===== INPUT =====

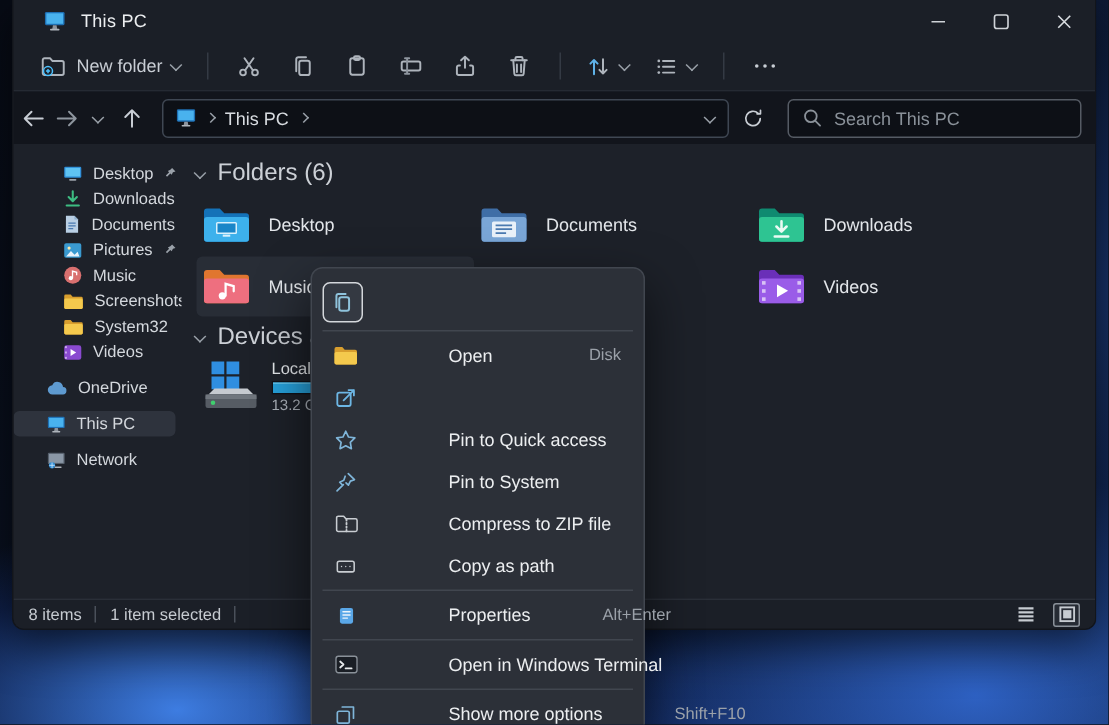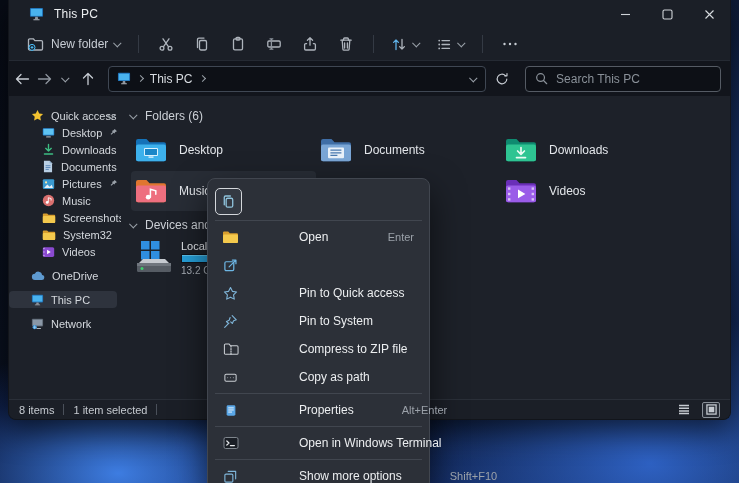--- a/index.html
+++ b/index.html
@@ -84,21 +84,21 @@
   .side-item.child{ padding-left:33px; }
   .side-item .slabel{ font-size:11px; color:#d4d8dd; white-space:nowrap; flex:1;}
   .side-item.selected{ background:#2e333d; }
   .side-item .pin{ flex:0 0 auto; }
   .side-gap{ height:7px; }
   .side-chevron{ position:absolute; right:2px; }
 
   
   .content{ flex:1; padding:12px 6px 0 10px; position:relative; min-width:0;}
   .secheader{ display:flex; align-items:center; gap:8px; height:16px; margin-bottom:6px;}
-  .secheader .shlabel{ font-size:12px; color:#ccd0d6;}
+  .secheader .shlabel{ font-size:16px; color:#ccd0d6;}
   .tilegrid{ display:grid; grid-template-columns:185px 185px 185px; grid-auto-rows:40px; column-gap:0; row-gap:1px; margin-bottom:6px;}
   .tile{ display:flex; align-items:center; gap:11px; padding:0 6px 0 4px; border-radius:4px;}
   .tile.selected{ background:#282d36; }
   .tile .tlabel{ font-size:12px; color:#e3e6ea; white-space:nowrap;}
   .drivetile{ display:flex; gap:8px; margin-top:4px; width:185px; padding-left:2px;}
   .drivetile .dmeta{ display:flex; flex-direction:column; gap:2px; padding-top:1px;}
   .drivetile .dname{ font-size:11px; color:#e3e6ea; white-space:nowrap;}
   .usagebar{ width:58px; height:9px; background:#2a2f37; border:1px solid #10131a; position:relative;}
   .usagefill{ position:absolute; inset:0; background:#26a0da; border-top:1px solid #5cc0ea;}
   .dfree{ font-size:10px; color:#aab0b8; white-space:nowrap;}
@@ -291,29 +291,20 @@
             <path d="M9.2 9.2 L12.6 12.6"></path>
           </svg>
       </span>
       <input type="text" placeholder="Search This PC" style="">
     </div>
   </div>
 
   <div class="mainarea">
 
     <div class="sidebar">
-      <div class="side-item">
-        <span>
-          <svg width="13" height="13" viewBox="0 0 16 16">
-              <path d="M8 1.2 l2.1 4.3 4.7.7 -3.4 3.3 .8 4.7 L8 12 3.8 14.2 l.8-4.7 L1.2 6.2 l4.7-.7 z" fill="#f2c230"></path>
-            </svg>
-        </span>
-        <span class="slabel">Quick access</span>
-        <span class="side-chevron chev"></span>
-      </div>
       <div class="side-item child">
         <span>
           <svg width="13" height="12" viewBox="0 0 16 14">
               <rect x="1" y="1" width="14" height="9" rx="1" fill="#2f8ed8"></rect>
               <rect x="2" y="2" width="12" height="7" fill="#5fc3f2"></rect>
               <rect x="5" y="11" width="6" height="1.6" rx=".8" fill="#9aa1a9"></rect>
             </svg>
         </span>
         <span class="slabel">Desktop</span>
         <span class="pin">
@@ -580,21 +571,21 @@
   <div class="menu-sep"></div>
 
   <div class="menu-item">
     <span class="mi-icon">
       <svg width="17" height="14" viewBox="0 0 17 14">
           <path d="M1 2.6 a1.2 1.2 0 0 1 1.2-1.2 h4 l1.6 1.8 h7 a1.2 1.2 0 0 1 1.2 1.2 v7.4 a1.2 1.2 0 0 1 -1.2 1.2 H2.2 a1.2 1.2 0 0 1 -1.2-1.2 z" fill="#d89e2e"></path>
           <rect x="1" y="4.6" width="15" height="8.4" rx="1.2" fill="#f4c94d"></rect>
         </svg>
     </span>
     <span class="mi-label">Open</span>
-    <span class="mi-shortcut">Enter</span>
+    <span class="mi-shortcut">Disk</span>
   </div>
 
   <div class="menu-item">
     <span class="mi-icon">
       <svg width="15" height="15" viewBox="0 0 16 16" class="ic" style="stroke:#6db6e4">
           <rect x="2" y="4" width="9.5" height="9.5" rx="1.4"></rect>
           <path d="M6.5 9.5 L13.8 2.2 M10 2.2 h3.8 V6"></path>
         </svg>
     </span>
     <span class="mi-shortcut"></span>

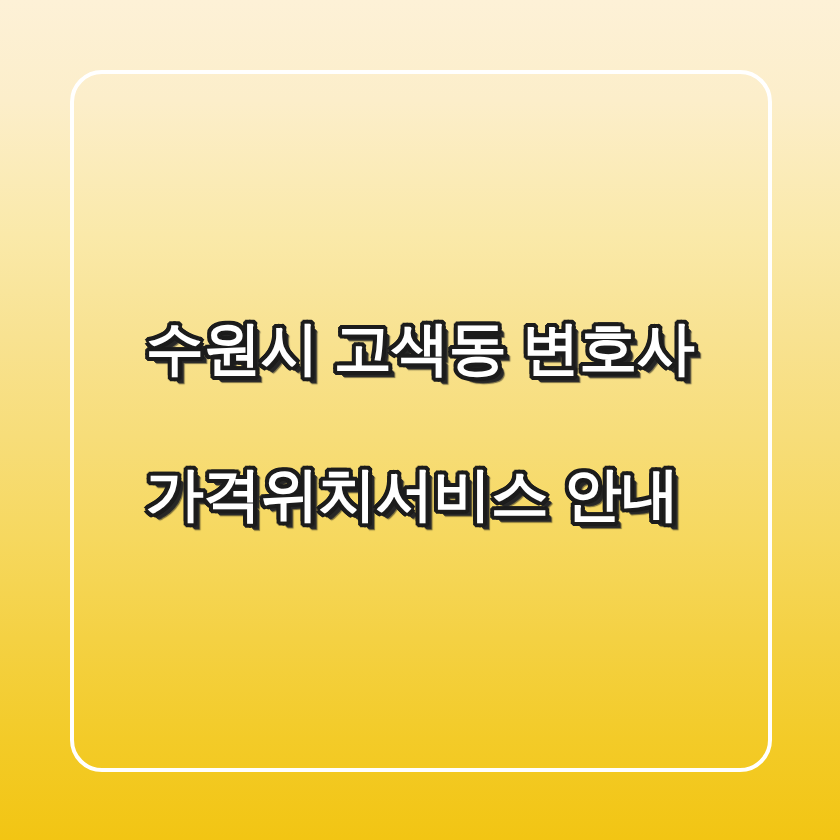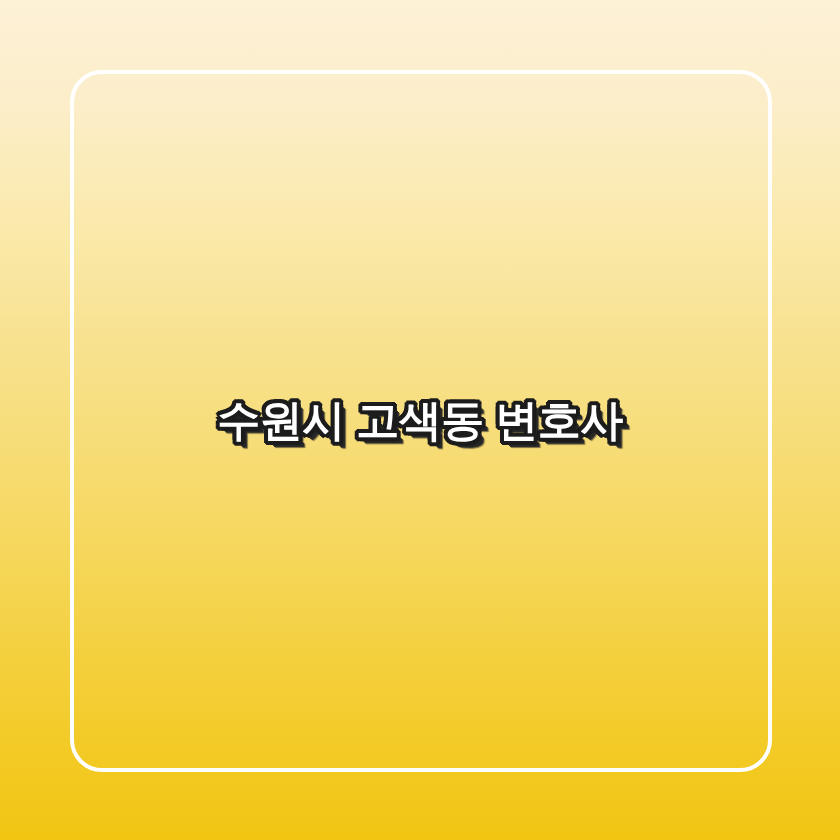--- a/index.html
+++ b/index.html
@@ -58,21 +58,21 @@
     flex-direction: column;
     align-items: center;
     justify-content: center;
     padding: 0 80px;
     box-sizing: border-box;
   }
 
   .headline {
     margin: 0;
     text-align: left;
-    font-size: 43px;
+    font-size: 58px;
     line-height: 73px;
     font-weight: 700;
     letter-spacing: -0.5px;
     color: #ffffff;
     white-space: pre-line;
     word-break: keep-all;
     
     text-shadow:
       -3px -3px 0 #1c1c1c,
        0px -3px 0 #1c1c1c,
@@ -102,16 +102,17 @@
 </head>
 <body>
 
 <div class="thumbnail-canvas">
 
   <div class="inner-frame"></div>
 
   <div class="headline-block">
     <h1 class="headline">
       <span class="headline-line">수원시 고색동 변호사</span>
+      <span class="headline-line">가격위치서비스 안내</span>
     </h1>
   </div>
 
 </div>
 
 </body></html>

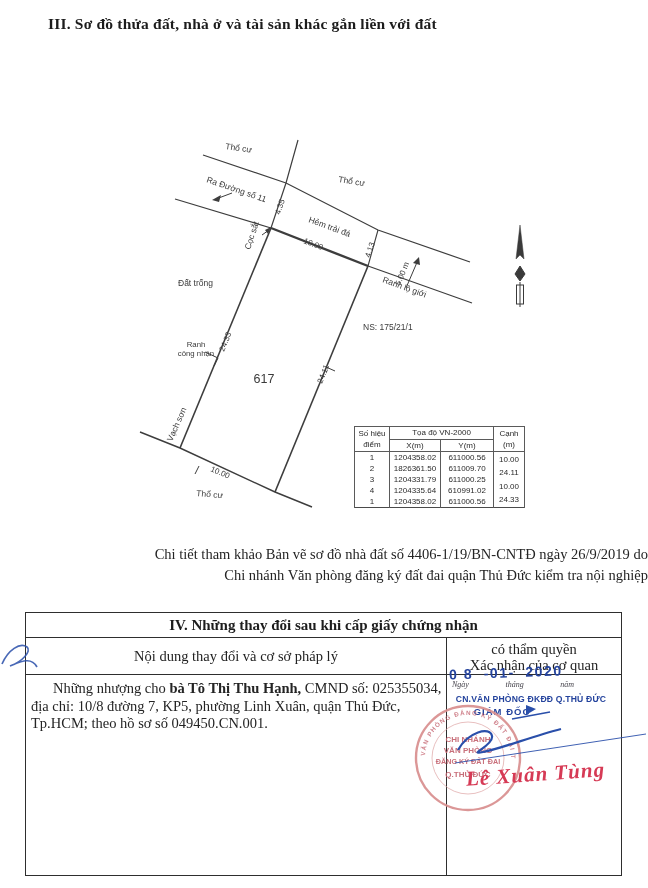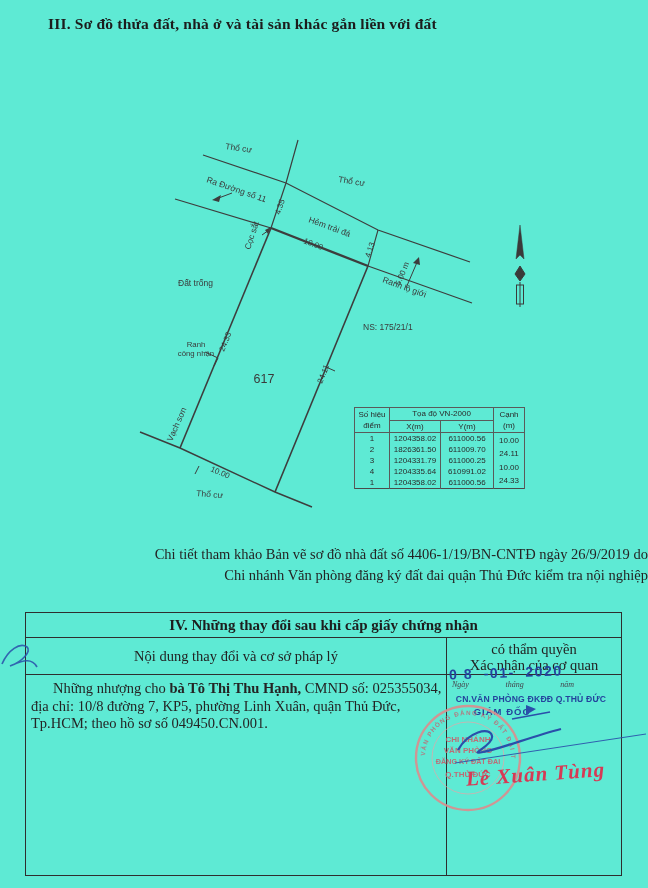--- a/index.html
+++ b/index.html
@@ -1,31 +1,31 @@
 <!DOCTYPE html>
 <html><head>
 <meta charset="utf-8">
 <style>
   html,body{margin:0;padding:0;background:#e8e8e6;}
-  #page{position:relative;width:648px;height:888px;background:#5eead4;overflow:hidden;
+  #page{position:relative;width:648px;height:888px;background:#ffffff;overflow:hidden;
         font-family:"Liberation Serif",serif;color:#222;}
   .abs{position:absolute;}
   
   .sec3-title{left:48px;top:15px;font-size:15.5px;font-weight:bold;letter-spacing:.2px;color:#1c1c1c;}
   
   #diagram{left:0;top:130px;}
   #diagram text{font-family:"Liberation Sans",sans-serif;fill:#3a3a3a;}
   .lbl{font-size:8.5px;}
   .meas{font-size:8px;}
   .plotnum{font-size:12.5px;}
   .small2{font-size:7.8px;}
   
   .coord-title{left:352px;top:390px;width:168px;text-align:center;
       font-family:"Liberation Sans",sans-serif;font-size:10.5px;font-weight:500;color:#2a2a2a;letter-spacing:.2px;}
-  .coord-wrap{left:354px;top:407px;}
+  .coord-wrap{left:354px;top:426px;}
   .coord-wrap table{border-collapse:collapse;font-family:"Liberation Sans",sans-serif;font-size:8px;color:#2a2a2a;
       border:1.4px solid #4a4a4a;}
   .coord-wrap td{border:1px solid #5a5a5a;text-align:center;padding:0 2px;line-height:11.5px;}
   .coord-wrap td.w-pt{width:30px;} .coord-wrap td.w-x{width:46px;} .coord-wrap td.w-y{width:48px;} .coord-wrap td.w-c{width:26px;}
   .coord-wrap tr.d td{border-top:none;border-bottom:none;height:11px;line-height:11px;}
   .coord-wrap td.canh div{line-height:13.5px;}
   
   .note{left:0;top:544px;width:648px;text-align:right;font-size:14.5px;line-height:21px;color:#242424;}
   
   .s4{left:25px;top:612px;width:597px;height:264px;border:1.2px solid #2e2e2e;box-sizing:border-box;}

=====

The finished answer is an exact repetition of the listing, with every picture removed.

--- a/index.html
+++ b/index.html
@@ -84,21 +84,21 @@
   .side-item.child{ padding-left:33px; }
   .side-item .slabel{ font-size:11px; color:#d4d8dd; white-space:nowrap; flex:1;}
   .side-item.selected{ background:#2e333d; }
   .side-item .pin{ flex:0 0 auto; }
   .side-gap{ height:7px; }
   .side-chevron{ position:absolute; right:2px; }
 
   
   .content{ flex:1; padding:12px 6px 0 10px; position:relative; min-width:0;}
   .secheader{ display:flex; align-items:center; gap:8px; height:16px; margin-bottom:6px;}
-  .secheader .shlabel{ font-size:12px; color:#ccd0d6;}
+  .secheader .shlabel{ font-size:16px; color:#ccd0d6;}
   .tilegrid{ display:grid; grid-template-columns:185px 185px 185px; grid-auto-rows:40px; column-gap:0; row-gap:1px; margin-bottom:6px;}
   .tile{ display:flex; align-items:center; gap:11px; padding:0 6px 0 4px; border-radius:4px;}
   .tile.selected{ background:#282d36; }
   .tile .tlabel{ font-size:12px; color:#e3e6ea; white-space:nowrap;}
   .drivetile{ display:flex; gap:8px; margin-top:4px; width:185px; padding-left:2px;}
   .drivetile .dmeta{ display:flex; flex-direction:column; gap:2px; padding-top:1px;}
   .drivetile .dname{ font-size:11px; color:#e3e6ea; white-space:nowrap;}
   .usagebar{ width:58px; height:9px; background:#2a2f37; border:1px solid #10131a; position:relative;}
   .usagefill{ position:absolute; inset:0; background:#26a0da; border-top:1px solid #5cc0ea;}
   .dfree{ font-size:10px; color:#aab0b8; white-space:nowrap;}
@@ -291,29 +291,20 @@
             <path d="M9.2 9.2 L12.6 12.6"></path>
           </svg>
       </span>
       <input type="text" placeholder="Search This PC" style="">
     </div>
   </div>
 
   <div class="mainarea">
 
     <div class="sidebar">
-      <div class="side-item">
-        <span>
-          <svg width="13" height="13" viewBox="0 0 16 16">
-              <path d="M8 1.2 l2.1 4.3 4.7.7 -3.4 3.3 .8 4.7 L8 12 3.8 14.2 l.8-4.7 L1.2 6.2 l4.7-.7 z" fill="#f2c230"></path>
-            </svg>
-        </span>
-        <span class="slabel">Quick access</span>
-        <span class="side-chevron chev"></span>
-      </div>
       <div class="side-item child">
         <span>
           <svg width="13" height="12" viewBox="0 0 16 14">
               <rect x="1" y="1" width="14" height="9" rx="1" fill="#2f8ed8"></rect>
               <rect x="2" y="2" width="12" height="7" fill="#5fc3f2"></rect>
               <rect x="5" y="11" width="6" height="1.6" rx=".8" fill="#9aa1a9"></rect>
             </svg>
         </span>
         <span class="slabel">Desktop</span>
         <span class="pin">
@@ -580,21 +571,21 @@
   <div class="menu-sep"></div>
 
   <div class="menu-item">
     <span class="mi-icon">
       <svg width="17" height="14" viewBox="0 0 17 14">
           <path d="M1 2.6 a1.2 1.2 0 0 1 1.2-1.2 h4 l1.6 1.8 h7 a1.2 1.2 0 0 1 1.2 1.2 v7.4 a1.2 1.2 0 0 1 -1.2 1.2 H2.2 a1.2 1.2 0 0 1 -1.2-1.2 z" fill="#d89e2e"></path>
           <rect x="1" y="4.6" width="15" height="8.4" rx="1.2" fill="#f4c94d"></rect>
         </svg>
     </span>
     <span class="mi-label">Open</span>
-    <span class="mi-shortcut">Enter</span>
+    <span class="mi-shortcut">Disk</span>
   </div>
 
   <div class="menu-item">
     <span class="mi-icon">
       <svg width="15" height="15" viewBox="0 0 16 16" class="ic" style="stroke:#6db6e4">
           <rect x="2" y="4" width="9.5" height="9.5" rx="1.4"></rect>
           <path d="M6.5 9.5 L13.8 2.2 M10 2.2 h3.8 V6"></path>
         </svg>
     </span>
     <span class="mi-shortcut"></span>

--- a/index.html
+++ b/index.html
@@ -58,21 +58,21 @@
     flex-direction: column;
     align-items: center;
     justify-content: center;
     padding: 0 80px;
     box-sizing: border-box;
   }
 
   .headline {
     margin: 0;
     text-align: left;
-    font-size: 43px;
+    font-size: 58px;
     line-height: 73px;
     font-weight: 700;
     letter-spacing: -0.5px;
     color: #ffffff;
     white-space: pre-line;
     word-break: keep-all;
     
     text-shadow:
       -3px -3px 0 #1c1c1c,
        0px -3px 0 #1c1c1c,
@@ -102,16 +102,17 @@
 </head>
 <body>
 
 <div class="thumbnail-canvas">
 
   <div class="inner-frame"></div>
 
   <div class="headline-block">
     <h1 class="headline">
       <span class="headline-line">수원시 고색동 변호사</span>
+      <span class="headline-line">가격위치서비스 안내</span>
     </h1>
   </div>
 
 </div>
 
 </body></html>

--- a/index.html
+++ b/index.html
@@ -1,31 +1,31 @@
 <!DOCTYPE html>
 <html><head>
 <meta charset="utf-8">
 <style>
   html,body{margin:0;padding:0;background:#e8e8e6;}
-  #page{position:relative;width:648px;height:888px;background:#5eead4;overflow:hidden;
+  #page{position:relative;width:648px;height:888px;background:#ffffff;overflow:hidden;
         font-family:"Liberation Serif",serif;color:#222;}
   .abs{position:absolute;}
   
   .sec3-title{left:48px;top:15px;font-size:15.5px;font-weight:bold;letter-spacing:.2px;color:#1c1c1c;}
   
   #diagram{left:0;top:130px;}
   #diagram text{font-family:"Liberation Sans",sans-serif;fill:#3a3a3a;}
   .lbl{font-size:8.5px;}
   .meas{font-size:8px;}
   .plotnum{font-size:12.5px;}
   .small2{font-size:7.8px;}
   
   .coord-title{left:352px;top:390px;width:168px;text-align:center;
       font-family:"Liberation Sans",sans-serif;font-size:10.5px;font-weight:500;color:#2a2a2a;letter-spacing:.2px;}
-  .coord-wrap{left:354px;top:407px;}
+  .coord-wrap{left:354px;top:426px;}
   .coord-wrap table{border-collapse:collapse;font-family:"Liberation Sans",sans-serif;font-size:8px;color:#2a2a2a;
       border:1.4px solid #4a4a4a;}
   .coord-wrap td{border:1px solid #5a5a5a;text-align:center;padding:0 2px;line-height:11.5px;}
   .coord-wrap td.w-pt{width:30px;} .coord-wrap td.w-x{width:46px;} .coord-wrap td.w-y{width:48px;} .coord-wrap td.w-c{width:26px;}
   .coord-wrap tr.d td{border-top:none;border-bottom:none;height:11px;line-height:11px;}
   .coord-wrap td.canh div{line-height:13.5px;}
   
   .note{left:0;top:544px;width:648px;text-align:right;font-size:14.5px;line-height:21px;color:#242424;}
   
   .s4{left:25px;top:612px;width:597px;height:264px;border:1.2px solid #2e2e2e;box-sizing:border-box;}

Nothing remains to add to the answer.